After months of a dry spell, some parts of the Mt Kenya region received rains on Wednesday and Thursday, giving hope to farmers.
The farmers have seen their crops drying up, leaving them counting huge losses.
According to the Kenya Meteorological Department, preliminary predictions indicate that the expected March, April and May 2023 rainfall is likely to be depressed and characterised by a late onset and poor distribution in time and space.
On Wednesday, heavy rains pounded Nyeri town and its environs for two hours – from 6:30pm to 8:30pm. The clouds were dark again on Thursday.
“We thank God for today’s rain. We have been waiting for it so that we can get better prices for food commodities from farmers. We hope to receive more rainfall because it has been so hot and sunny,” said Faith Wanjiru, a trader at Kamukunji market.
For at least three weeks now, more than 40,000 acres of the Aberdare National Park have been ravaged by fire.
Kenya Wildlife Service assistant director of Mountain Conservation Bakari Mungumi said that should the dry weather persist; a number of rivers are expected to dry up.
“We are lucky that we have received light showers but it is in the lower forest zones not up in the moorland. We pray that all will go to the moorlands and support those teams,” Mr Bakari said.
In Tharaka-Nithi County, the rainfall pounded Mt Kenya Forest and its environs.
Other parts of the county including Tharaka constituency and Igambang’ombe in Chuka/Igambang’ombe Constituency remained dry.
In most parts of Tharaka constituency, permanent rivers and pastures have dried up, leading to the suffering of both humans and livestock.
In Meru, no rains have been reported, even as farmers count losses after the short rains season ended before crops were ready for harvest.

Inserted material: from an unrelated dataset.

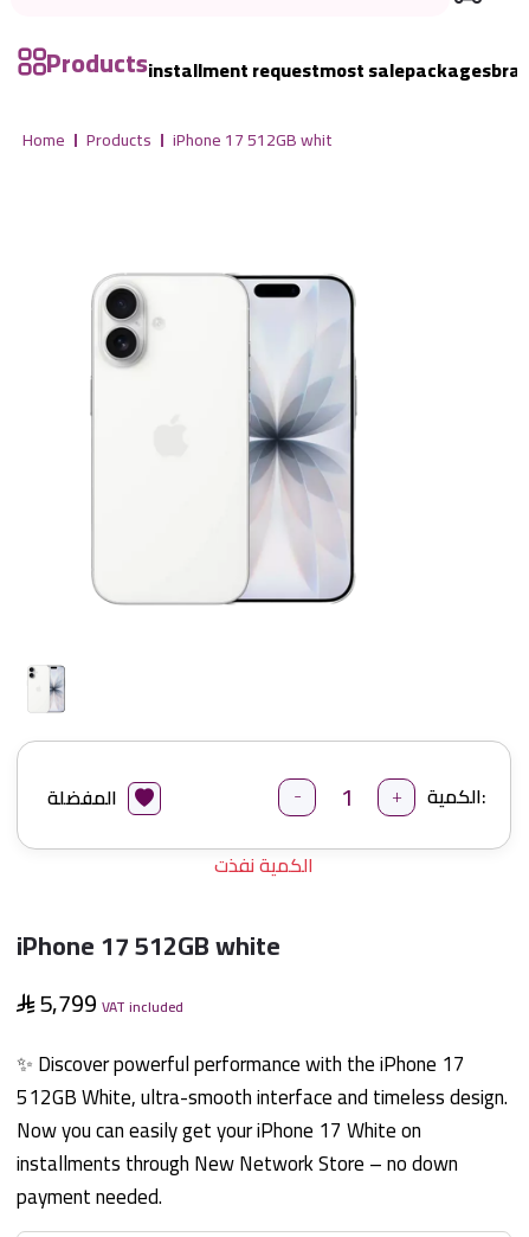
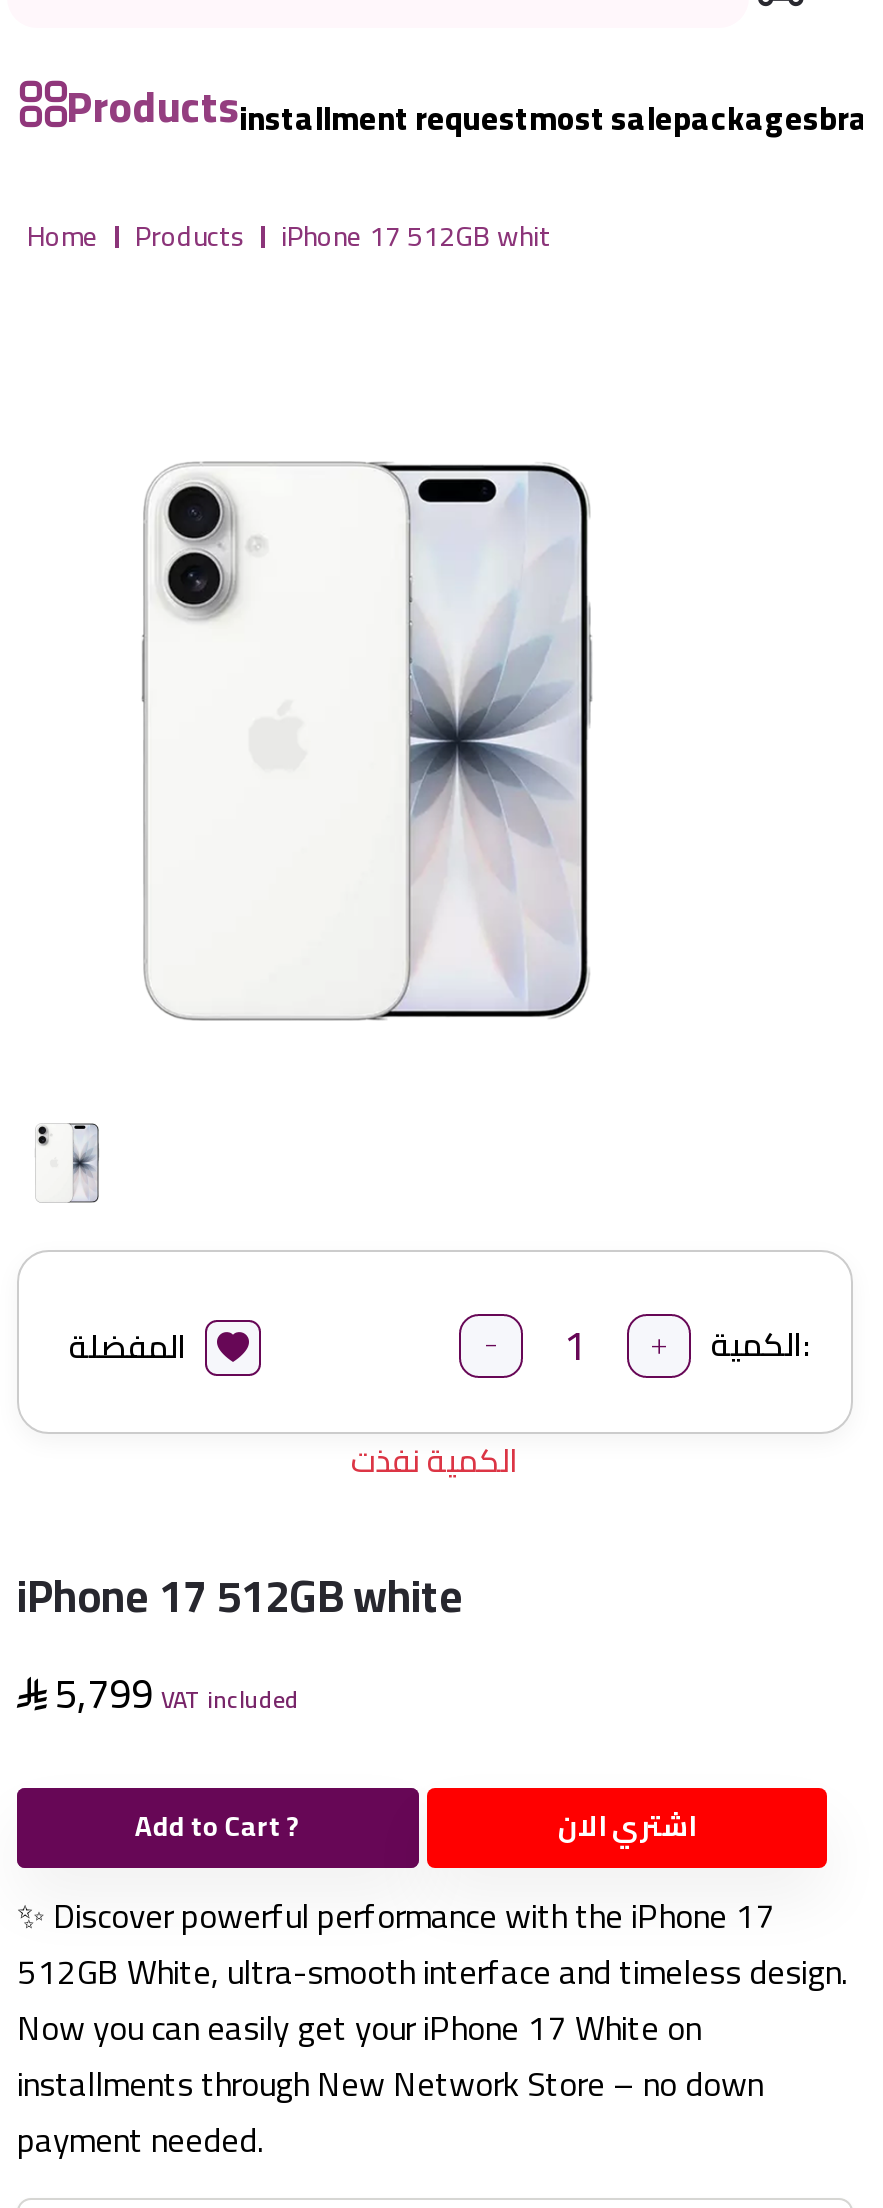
none -> [135,1800,696,1852] Add to Cart ? | اشتري الان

Long rains are expected later in March, but even as farmers wait, the short rains were not sufficient. After planting their crops, farmers expected good rains that were not forthcoming.
“We planted maize and beans but while we harvested some beans, the maize did not mature. It is now withering after rains failed and we don’t expect to harvest anything,” Mr Titus Mutwiri, a farmer in Igembe North, said.
He said he had planted maize on his five acres and expected to harvest 30 bags, but he would be lucky to get five bags.
“We now hope these rains will be enough to enable the crops to mature. If the same pattern is repeated, it will be a disaster because we will have gone two seasons with little rain,” said Ms Ruth Nkirote, a farmer at Makinduri, Tigania East.
Besides Igembe North, the other areas that are most affected are Igembe Central, Igembe South, Imenti Central, Tigania East and West and Buuri sub-counties. Some parts of Imenti North and Imenti South are also affected.
Farmers now want the government to prioritise the provision of water for irrigation. “We want the government to prioritise sinking of boreholes, water pans, and construction of dams so that we don’t experience this next season,” said Ms Mercy Kananu, a farmer in Imenti Central.
Other areas such as Murang’a, Laikipia, Embu and Kirinyaga remained dry but cloudy.